Beide Grabungen führten zur Aufdeckung von bisher in Thüringen Einzigartigem: ein ausgedehnter Feuersteinbergbau (2. Hälfte 4. Jt. v. Chr.) und spezielle Zeugnisse der Landschaftsgliederung (1. Hälfte 1. Jt. v. Chr.). Die Ausgrabungen dauerten von Januar bis Oktober 2015, Fundbearbeitung und vielfältige Untersuchungen für weitere Erkenntnisse aus den einzigartigen Befunden zu über 5000 Jahren Leben, Arbeiten und Sterben bei Artern dauern an.

Industrie- und Gewerbegebietes „Kyffhäuserhütte" (4. Bauabschnitt)

Ganz im Norden des Industriegebietes, in dem etwa 6,5 ha Fläche ausgegraben wurden, bezeugen mehr als 500 Gruben und rund 5 m tiefe Schächte einen über längere Zeit betriebenen Feuersteinabbau. Neben einigen Schaufeln aus Schulterblättern von Rindern, einer Geweihhacke und wenigen weiteren Funden fanden sich auch etwa ein Dutzend menschliche Skelette. Spannendes gilt es in den nächsten Jahren zu klären: Sind die Bergleute selbst hier bestattet worden oder ihre Angehörigen? Sehen wir die normale Bevölkerung, besonders Bevorrechtete oder im Gegenteil entrechtete Sklaven vor uns? Wie sind diese Menschen zu Tode gekommen?

Im Bereich des Feuersteinabbaus konnte auch als ältester Befund der Ausgrabungen ein Grab freigelegt werden (4. Jt. v. Chr.; sog. Baalberger Kultur). Ans Ende der Jungsteinzeit gehören knapp zwei Dutzend Gräber; vor allem reich ausgestattete Bestattungen (3. Jt. v. Chr.; sog. Schnurkeramik) zeugen von Rangunterschieden zu jener Zeit. In den Frauengräbern kommen neben Gefäßen und Geräten Tierzahn- und Muschelzierrat sowie einmal eine kleine Kupferspirale vor, in gleich zwei Männergräbern Eberhauer als Teile eines Kopfputzes, der einen hohen gesellschaftlichen Status des Verstorbenen bezeugt, und je einmal eine steinerne Streitaxt und ein Keulenkopf.

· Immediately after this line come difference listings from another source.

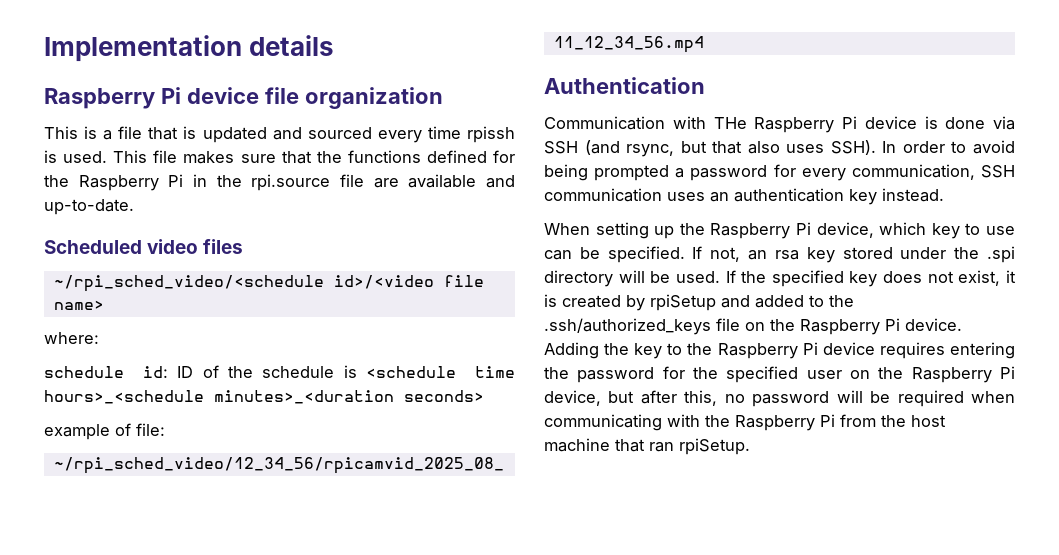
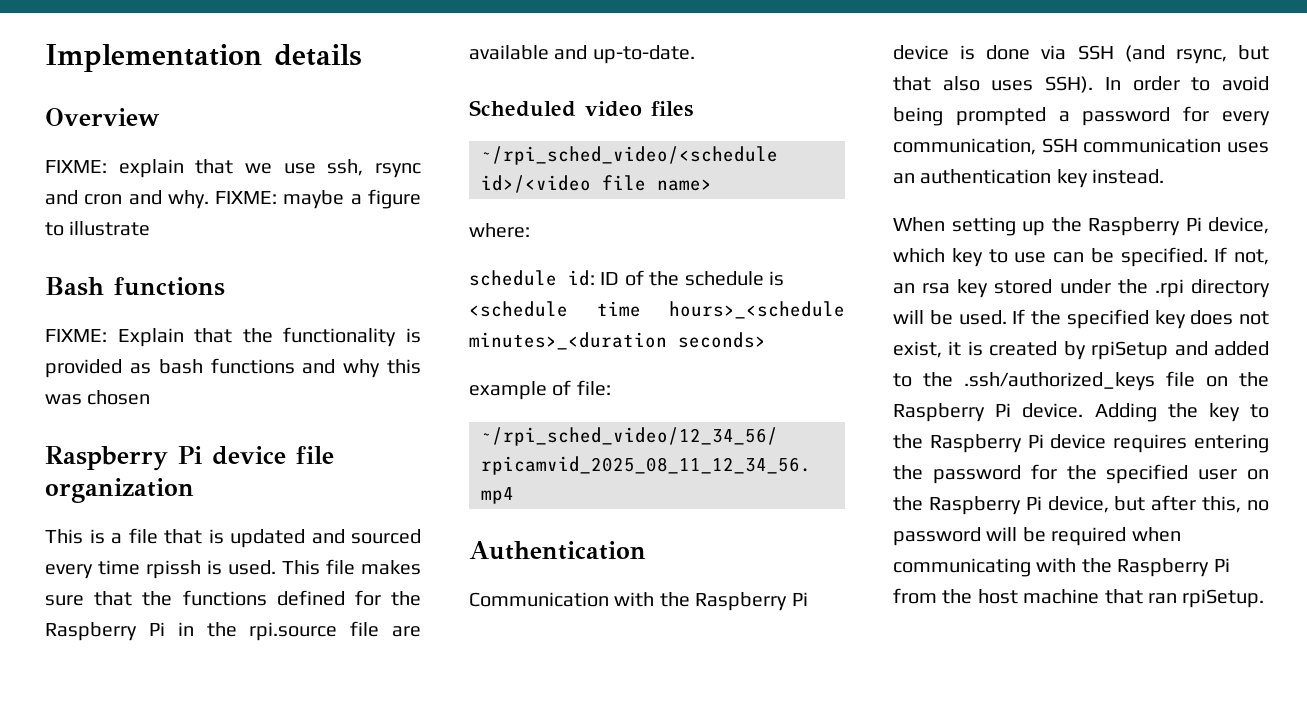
+ Overview
+ FIXME: explain that we use ssh, rsync and cron and why. FIXME: maybe a figure to illustrate
+ Bash functions
+ FIXME: Explain that the functionality is provided as bash functions and why this was chosen
- Communication with THe Raspberry Pi device is done via SSH (and rsync, but that also uses SSH).
+ Communication with the Raspberry Pi device is done via SSH (and rsync, but that also uses SSH).
- If not, an rsa key stored under the .spi directory will be used.
+ If not, an rsa key stored under the .rpi directory will be used.

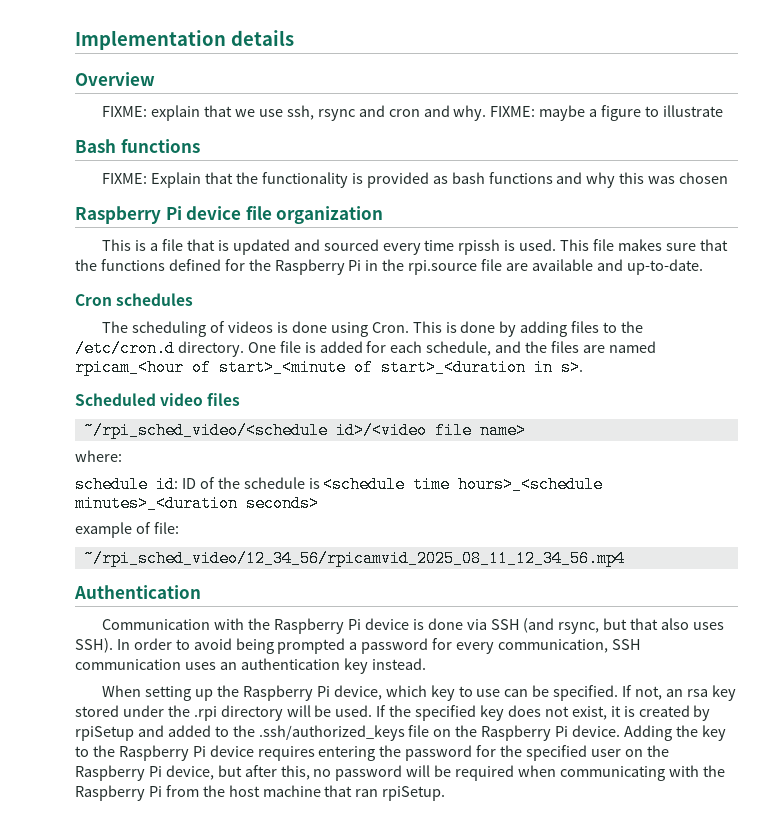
+ Cron schedules
+ The scheduling of videos is done using Cron. This is done by adding files to the /etc/cron.d directory. One file is added for each schedule, and the files are named rpicam_<hour of start>_<minute of start>_<duration in s>.

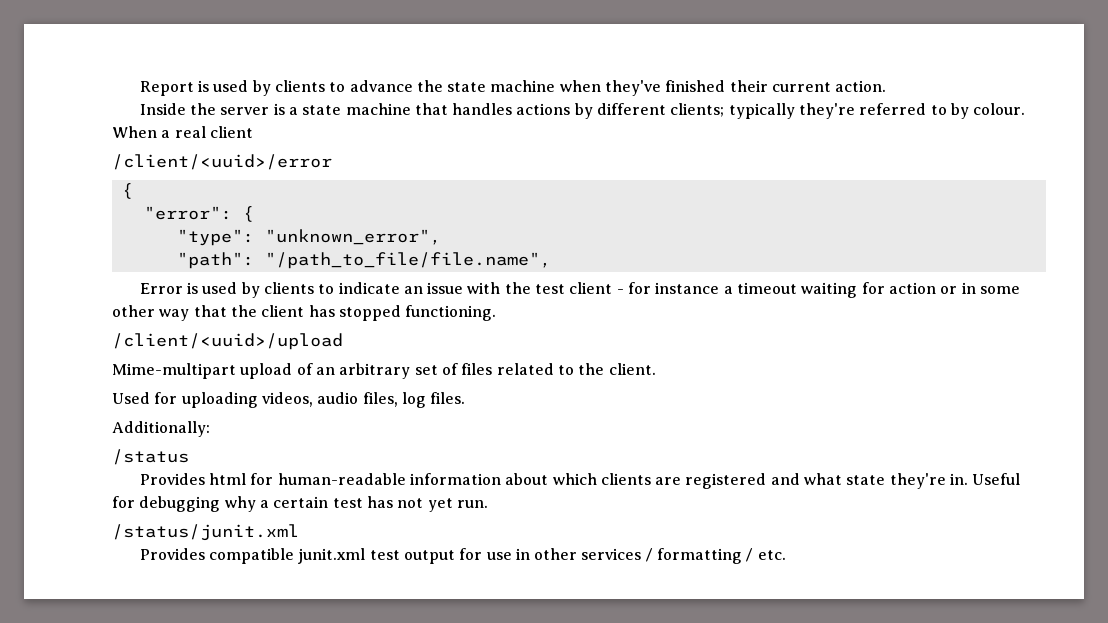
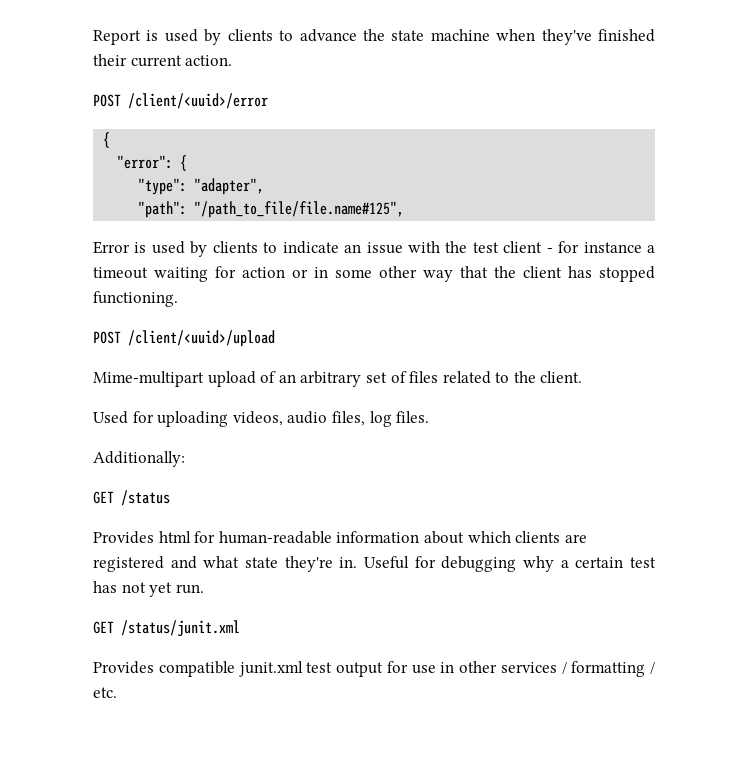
- Inside the server is a state machine that handles actions by different clients; typically they're referred to by colour. When a real client
- /client/<uuid>/error
+ POST /client/<uuid>/error
- "type": "unknown_error",
+ "type": "adapter",
- "path": "/path_to_file/file.name",
+ "path": "/path_to_file/file.name#125",
- /client/<uuid>/upload
+ POST /client/<uuid>/upload
- /status
+ GET /status
- /status/junit.xml
+ GET /status/junit.xml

Ortsumfahrung Schönfeld – Ringleben (L1172n)

Auf der Trasse der derzeit im Bau befindlichen Straße bot sich ein völlig anderes Bild. Es wurden 3 ha ausgegraben, etwa ein Drittel der 1,5 km langen Trasse. Die Mehrheit der archäologischen Hinterlassenschaften gehört einer Siedlung der frühen Bronzezeit (2200–1600 v. Chr.) an, die nachgewiesenen acht bis zu 30 m langen Häuser bestanden dabei nicht gleichzeitig. Zwischen den Gebäuden lagen Vorratsgruben und einige Gräber.

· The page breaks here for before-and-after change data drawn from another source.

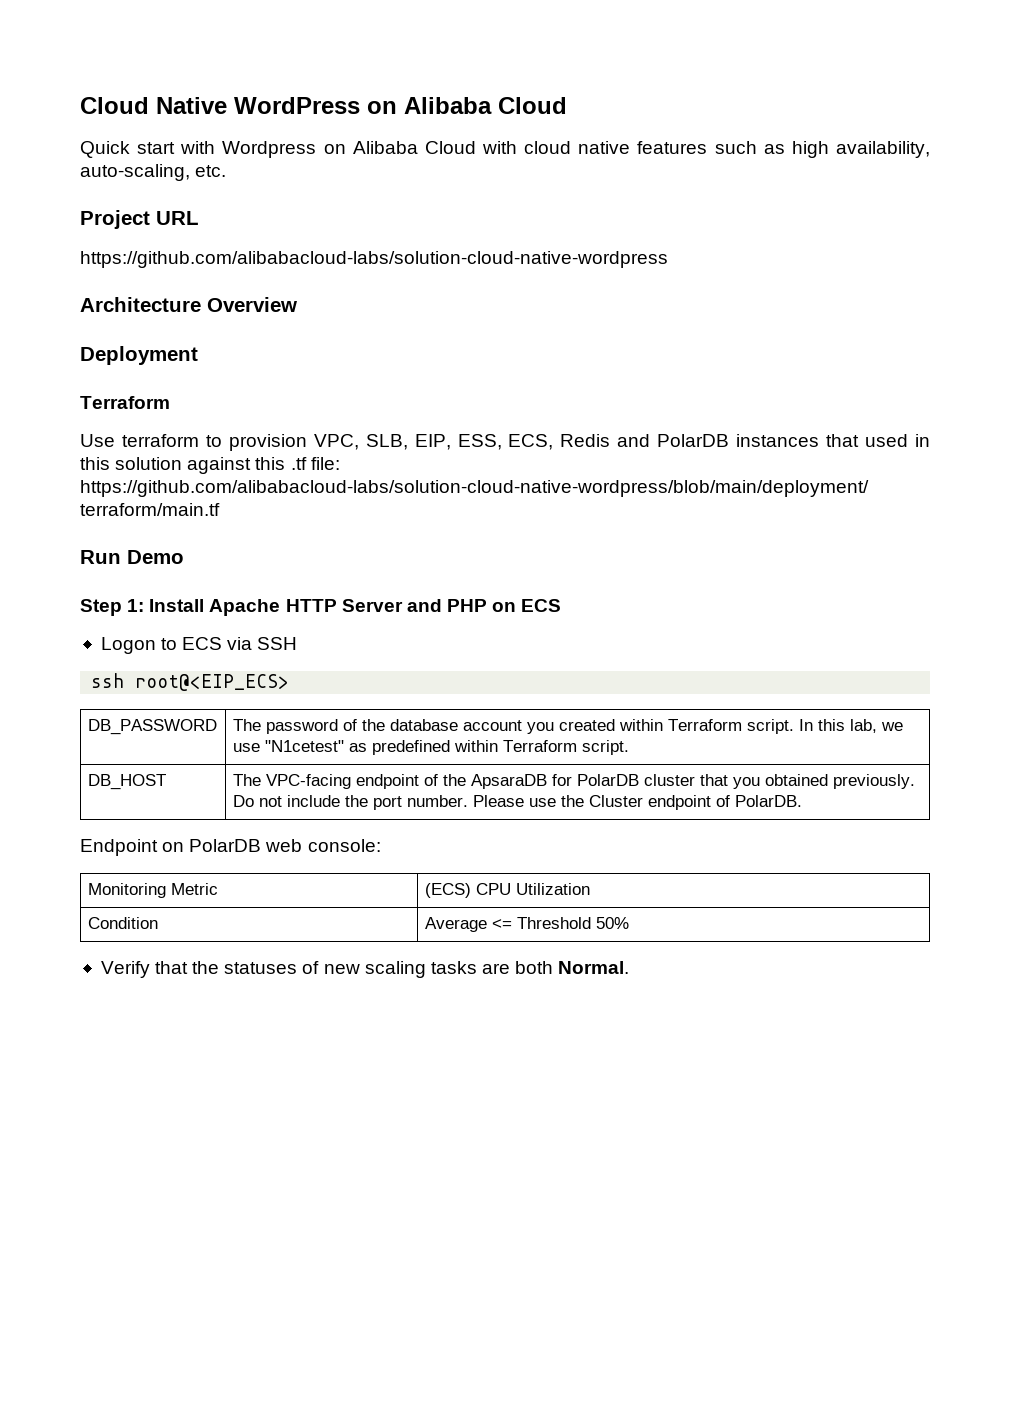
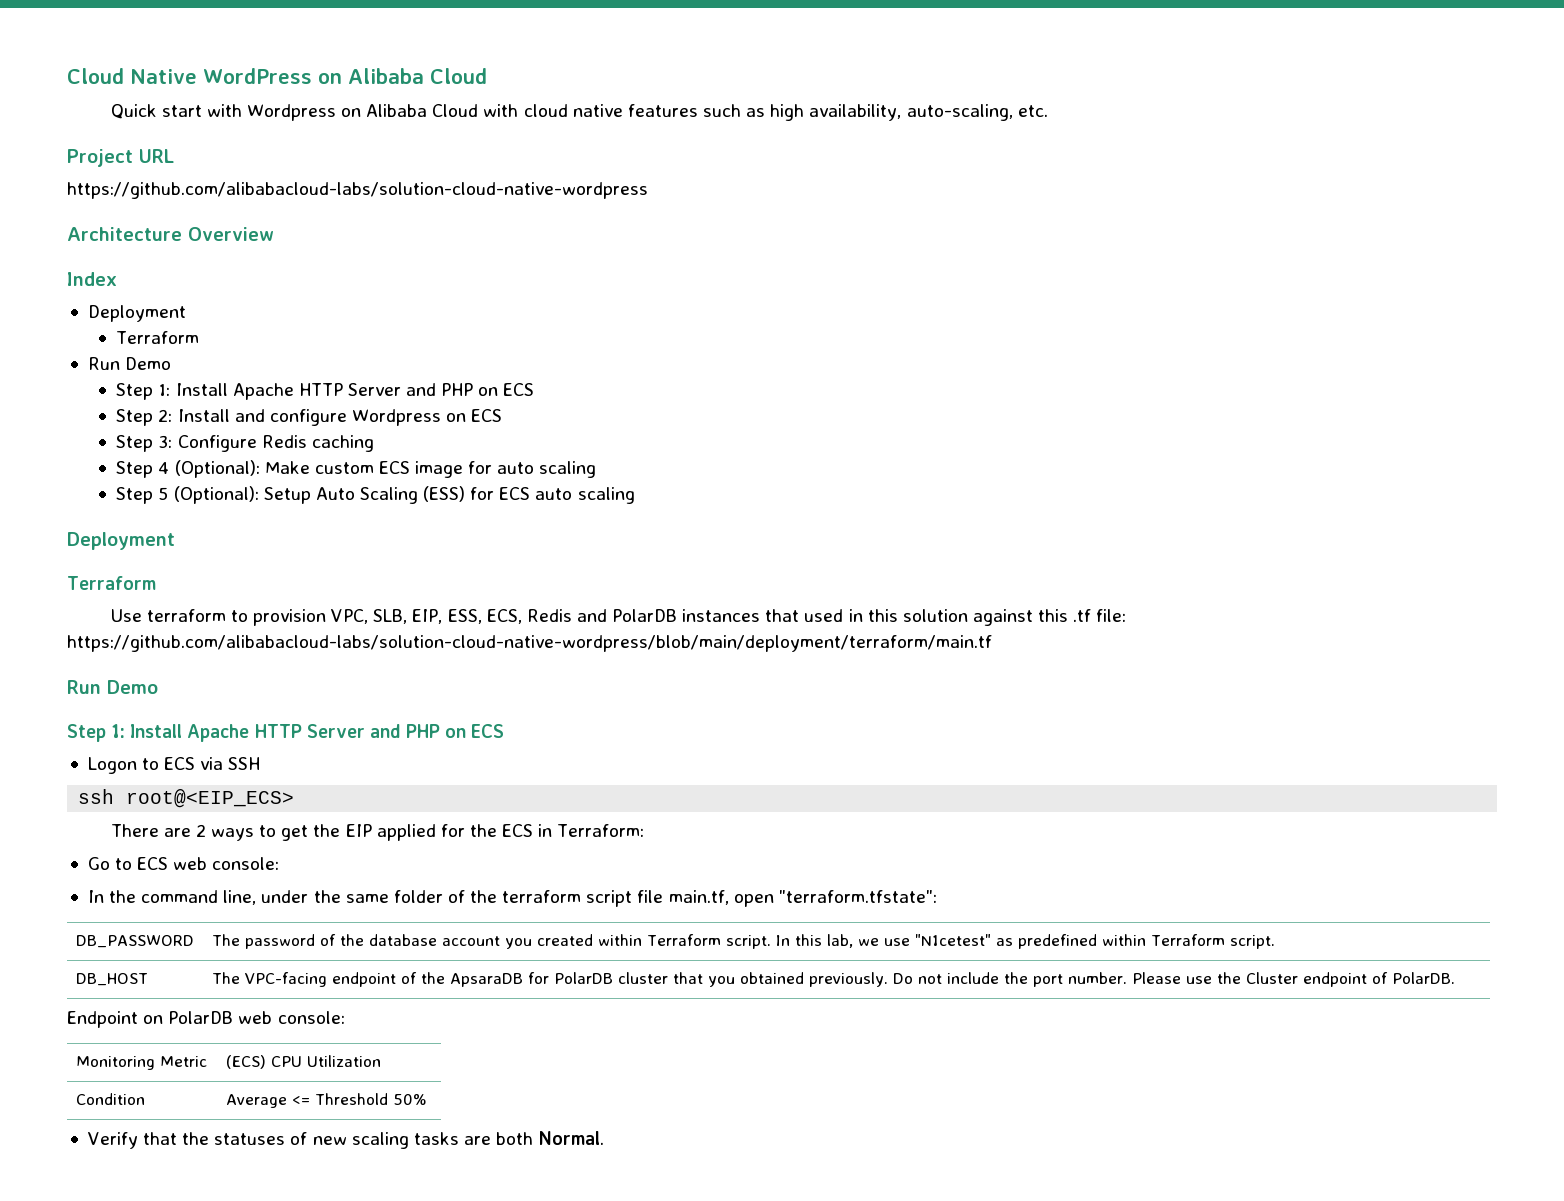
+ Index
+ Deployment
+ Terraform
+ Run Demo
+ Step 1: Install Apache HTTP Server and PHP on ECS
+ Step 2: Install and configure Wordpress on ECS
+ Step 3: Configure Redis caching
+ Step 4 (Optional): Make custom ECS image for auto scaling
+ Step 5 (Optional): Setup Auto Scaling (ESS) for ECS auto scaling
+ There are 2 ways to get the EIP applied for the ECS in Terraform:
+ Go to ECS web console:
+ In the command line, under the same folder of the terraform script file main.tf, open "terraform.tfstate":

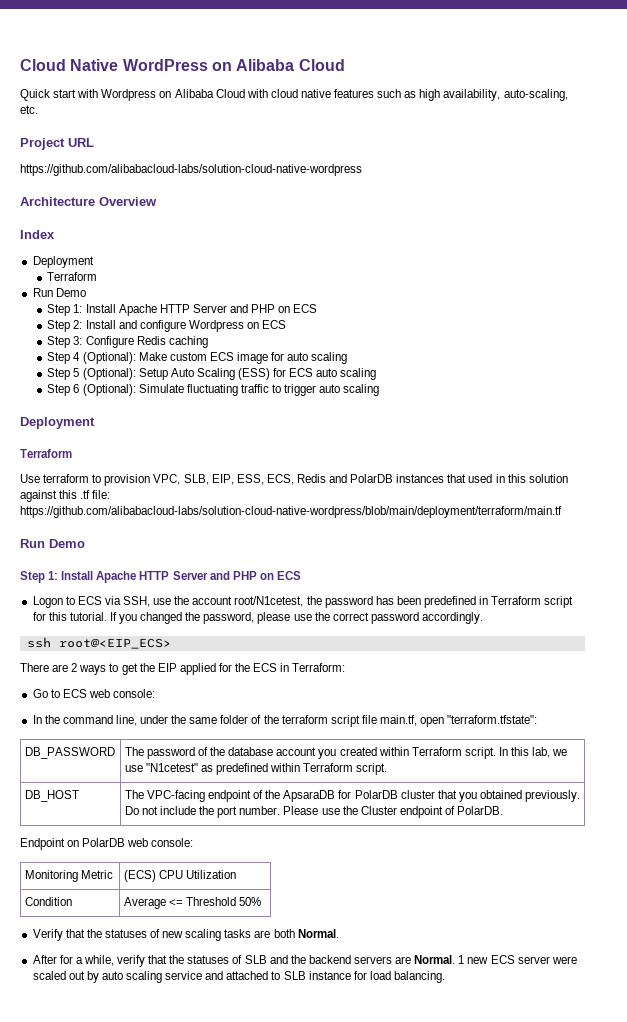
+ Step 6 (Optional): Simulate fluctuating traffic to trigger auto scaling
- Logon to ECS via SSH
+ Logon to ECS via SSH, use the account root/N1cetest, the password has been predefined in Terraform script for this tutorial. If you changed the password, please use the correct password accordingly.
+ After for a while, verify that the statuses of SLB and the backend servers are Normal. 1 new ECS server were scaled out by auto scaling service and attached to SLB instance for load balancing.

Weiter hangabwärts am Rande der Aue eines kleinen Baches sind gleich zwei lineare Systeme untersucht worden, die zu ihrer Zeit eine die Landschaft gliedernde Funktion hatten. Das erste Mal in Thüringen ist dabei ein "pit alignment" – eine perlschnurartig aufgereihte Grubenreihe – wissenschaftlich untersucht worden. Diese vor allem aus England, seit einigen Jahren aber auch aus dem südlichen Sachsen-Anhalt und Westsachsen bekannten, teils kilometerlangen und verzweigten Strukturen aus der späten Bronzezeit und frühen Eisenzeit dienten mutmaßlich der Begrenzung von Territorien in stark besiedelten Landschaften. In Thüringen scheinen sie auf die Gegend um Artern beschränkt zu sein.

Ein wesentlich jüngerer spätmittelalterlicher Landgraben mit ganz ähnlicher Funktion – und sogar einem Durchlass mit Zuwegung zum Schlagbaum – wurde ebenfalls nachgewiesen.

Grabungsarbeiten, im Hintergrund das Kyffhäusermassiv
Ortsumgehung Schönfeld-Ringeleben, Grabungsarbeiten, im Hintergrund das Kyffhäusermassiv (© Thüringisches Landesamt für Denkmalpflege und Archäologie, Weimar)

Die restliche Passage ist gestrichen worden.